(Web interface edit records)
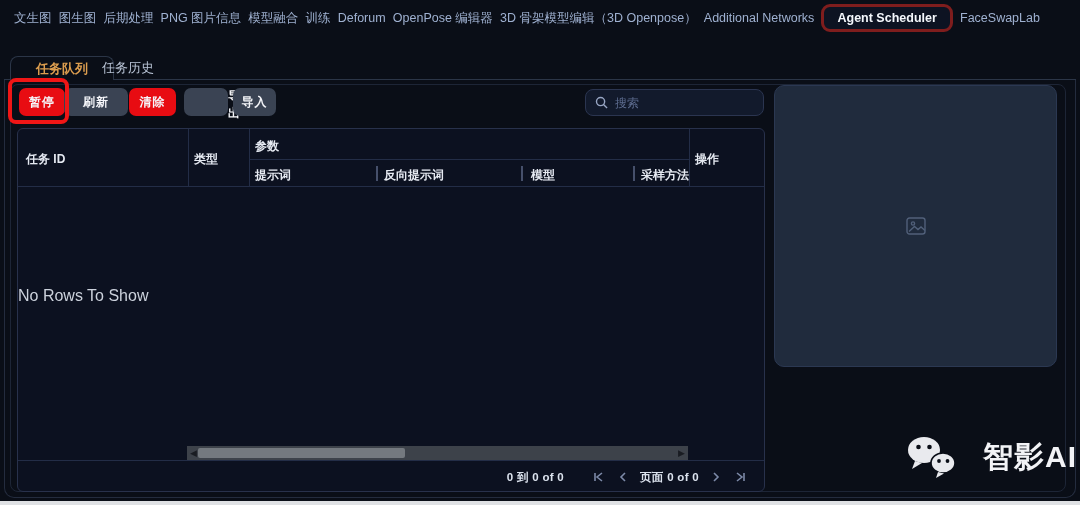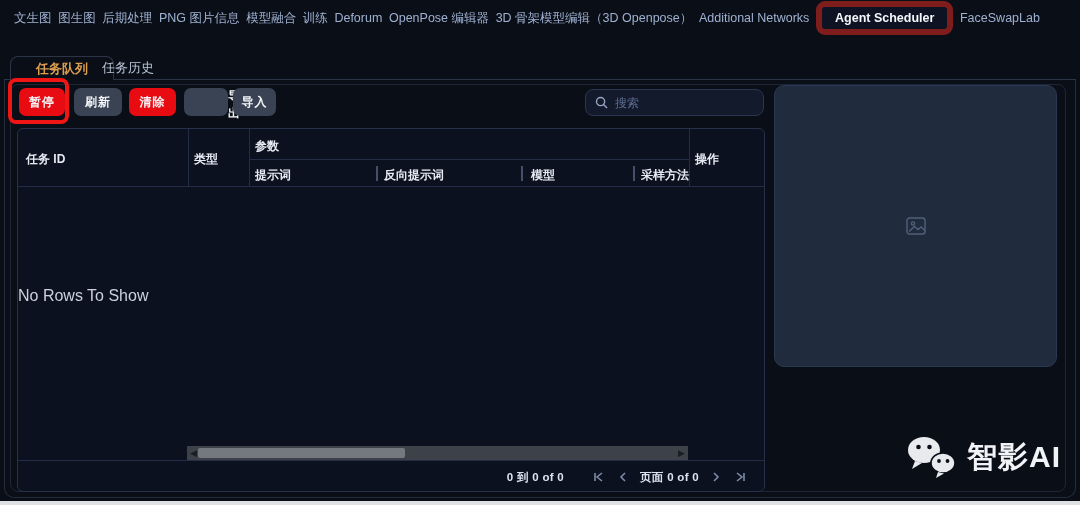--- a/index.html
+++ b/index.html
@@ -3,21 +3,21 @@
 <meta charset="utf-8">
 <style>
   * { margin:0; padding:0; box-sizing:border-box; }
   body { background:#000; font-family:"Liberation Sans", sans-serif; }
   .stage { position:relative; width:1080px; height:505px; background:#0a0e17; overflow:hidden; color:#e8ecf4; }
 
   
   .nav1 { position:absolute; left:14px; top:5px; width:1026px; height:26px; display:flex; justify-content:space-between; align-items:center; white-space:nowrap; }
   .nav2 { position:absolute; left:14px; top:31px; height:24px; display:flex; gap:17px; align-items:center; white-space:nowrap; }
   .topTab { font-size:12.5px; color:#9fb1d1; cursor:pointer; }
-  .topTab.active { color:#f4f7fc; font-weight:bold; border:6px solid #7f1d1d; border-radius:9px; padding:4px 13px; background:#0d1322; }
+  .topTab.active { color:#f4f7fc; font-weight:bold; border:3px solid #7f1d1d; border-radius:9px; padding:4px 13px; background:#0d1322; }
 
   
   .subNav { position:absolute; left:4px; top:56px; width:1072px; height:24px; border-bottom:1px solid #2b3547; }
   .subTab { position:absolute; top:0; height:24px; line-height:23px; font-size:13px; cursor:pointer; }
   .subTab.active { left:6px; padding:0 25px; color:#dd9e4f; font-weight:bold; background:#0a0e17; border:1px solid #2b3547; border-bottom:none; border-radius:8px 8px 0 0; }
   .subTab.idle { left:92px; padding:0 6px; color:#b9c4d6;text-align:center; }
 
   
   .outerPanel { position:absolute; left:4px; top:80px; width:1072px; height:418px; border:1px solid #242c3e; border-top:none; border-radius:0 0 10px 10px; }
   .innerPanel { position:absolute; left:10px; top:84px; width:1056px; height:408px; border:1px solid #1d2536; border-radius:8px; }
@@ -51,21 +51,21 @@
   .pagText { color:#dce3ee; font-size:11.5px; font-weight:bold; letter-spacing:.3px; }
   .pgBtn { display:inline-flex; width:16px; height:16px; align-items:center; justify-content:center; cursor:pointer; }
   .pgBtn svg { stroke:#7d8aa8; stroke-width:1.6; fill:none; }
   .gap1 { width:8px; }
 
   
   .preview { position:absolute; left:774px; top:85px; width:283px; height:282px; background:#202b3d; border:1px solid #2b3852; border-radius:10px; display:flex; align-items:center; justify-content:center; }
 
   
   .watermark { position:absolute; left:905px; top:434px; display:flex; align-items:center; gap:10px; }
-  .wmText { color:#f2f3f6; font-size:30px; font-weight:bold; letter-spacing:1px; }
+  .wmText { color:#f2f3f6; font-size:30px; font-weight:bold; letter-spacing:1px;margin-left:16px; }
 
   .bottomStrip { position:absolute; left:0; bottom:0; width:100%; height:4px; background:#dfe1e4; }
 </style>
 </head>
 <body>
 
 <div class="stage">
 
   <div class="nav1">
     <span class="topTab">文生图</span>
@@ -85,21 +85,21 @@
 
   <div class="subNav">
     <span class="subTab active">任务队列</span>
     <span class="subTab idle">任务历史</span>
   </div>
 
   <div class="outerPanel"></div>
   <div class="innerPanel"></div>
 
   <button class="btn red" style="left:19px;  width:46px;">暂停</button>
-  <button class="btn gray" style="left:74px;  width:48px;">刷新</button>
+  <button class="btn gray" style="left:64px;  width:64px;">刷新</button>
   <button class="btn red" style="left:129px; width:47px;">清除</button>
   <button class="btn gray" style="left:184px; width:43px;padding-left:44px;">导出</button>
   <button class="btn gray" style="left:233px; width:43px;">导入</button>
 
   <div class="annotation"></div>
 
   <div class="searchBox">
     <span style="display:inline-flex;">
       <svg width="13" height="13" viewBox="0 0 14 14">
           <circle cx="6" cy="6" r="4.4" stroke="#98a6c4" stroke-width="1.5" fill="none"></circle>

Work order :: The task calls for repeating each line above exactly while excluding the pictures.

Result of this exercise ::
--- a/index.html
+++ b/index.html
@@ -3,21 +3,21 @@
 <meta charset="utf-8">
 <style>
   * { margin:0; padding:0; box-sizing:border-box; }
   body { background:#000; font-family:"Liberation Sans", sans-serif; }
   .stage { position:relative; width:1080px; height:505px; background:#0a0e17; overflow:hidden; color:#e8ecf4; }
 
   
   .nav1 { position:absolute; left:14px; top:5px; width:1026px; height:26px; display:flex; justify-content:space-between; align-items:center; white-space:nowrap; }
   .nav2 { position:absolute; left:14px; top:31px; height:24px; display:flex; gap:17px; align-items:center; white-space:nowrap; }
   .topTab { font-size:12.5px; color:#9fb1d1; cursor:pointer; }
-  .topTab.active { color:#f4f7fc; font-weight:bold; border:6px solid #7f1d1d; border-radius:9px; padding:4px 13px; background:#0d1322; }
+  .topTab.active { color:#f4f7fc; font-weight:bold; border:3px solid #7f1d1d; border-radius:9px; padding:4px 13px; background:#0d1322; }
 
   
   .subNav { position:absolute; left:4px; top:56px; width:1072px; height:24px; border-bottom:1px solid #2b3547; }
   .subTab { position:absolute; top:0; height:24px; line-height:23px; font-size:13px; cursor:pointer; }
   .subTab.active { left:6px; padding:0 25px; color:#dd9e4f; font-weight:bold; background:#0a0e17; border:1px solid #2b3547; border-bottom:none; border-radius:8px 8px 0 0; }
   .subTab.idle { left:92px; padding:0 6px; color:#b9c4d6;text-align:center; }
 
   
   .outerPanel { position:absolute; left:4px; top:80px; width:1072px; height:418px; border:1px solid #242c3e; border-top:none; border-radius:0 0 10px 10px; }
   .innerPanel { position:absolute; left:10px; top:84px; width:1056px; height:408px; border:1px solid #1d2536; border-radius:8px; }
@@ -51,21 +51,21 @@
   .pagText { color:#dce3ee; font-size:11.5px; font-weight:bold; letter-spacing:.3px; }
   .pgBtn { display:inline-flex; width:16px; height:16px; align-items:center; justify-content:center; cursor:pointer; }
   .pgBtn svg { stroke:#7d8aa8; stroke-width:1.6; fill:none; }
   .gap1 { width:8px; }
 
   
   .preview { position:absolute; left:774px; top:85px; width:283px; height:282px; background:#202b3d; border:1px solid #2b3852; border-radius:10px; display:flex; align-items:center; justify-content:center; }
 
   
   .watermark { position:absolute; left:905px; top:434px; display:flex; align-items:center; gap:10px; }
-  .wmText { color:#f2f3f6; font-size:30px; font-weight:bold; letter-spacing:1px; }
+  .wmText { color:#f2f3f6; font-size:30px; font-weight:bold; letter-spacing:1px;margin-left:16px; }
 
   .bottomStrip { position:absolute; left:0; bottom:0; width:100%; height:4px; background:#dfe1e4; }
 </style>
 </head>
 <body>
 
 <div class="stage">
 
   <div class="nav1">
     <span class="topTab">文生图</span>
@@ -85,21 +85,21 @@
 
   <div class="subNav">
     <span class="subTab active">任务队列</span>
     <span class="subTab idle">任务历史</span>
   </div>
 
   <div class="outerPanel"></div>
   <div class="innerPanel"></div>
 
   <button class="btn red" style="left:19px;  width:46px;">暂停</button>
-  <button class="btn gray" style="left:74px;  width:48px;">刷新</button>
+  <button class="btn gray" style="left:64px;  width:64px;">刷新</button>
   <button class="btn red" style="left:129px; width:47px;">清除</button>
   <button class="btn gray" style="left:184px; width:43px;padding-left:44px;">导出</button>
   <button class="btn gray" style="left:233px; width:43px;">导入</button>
 
   <div class="annotation"></div>
 
   <div class="searchBox">
     <span style="display:inline-flex;">
       <svg width="13" height="13" viewBox="0 0 14 14">
           <circle cx="6" cy="6" r="4.4" stroke="#98a6c4" stroke-width="1.5" fill="none"></circle>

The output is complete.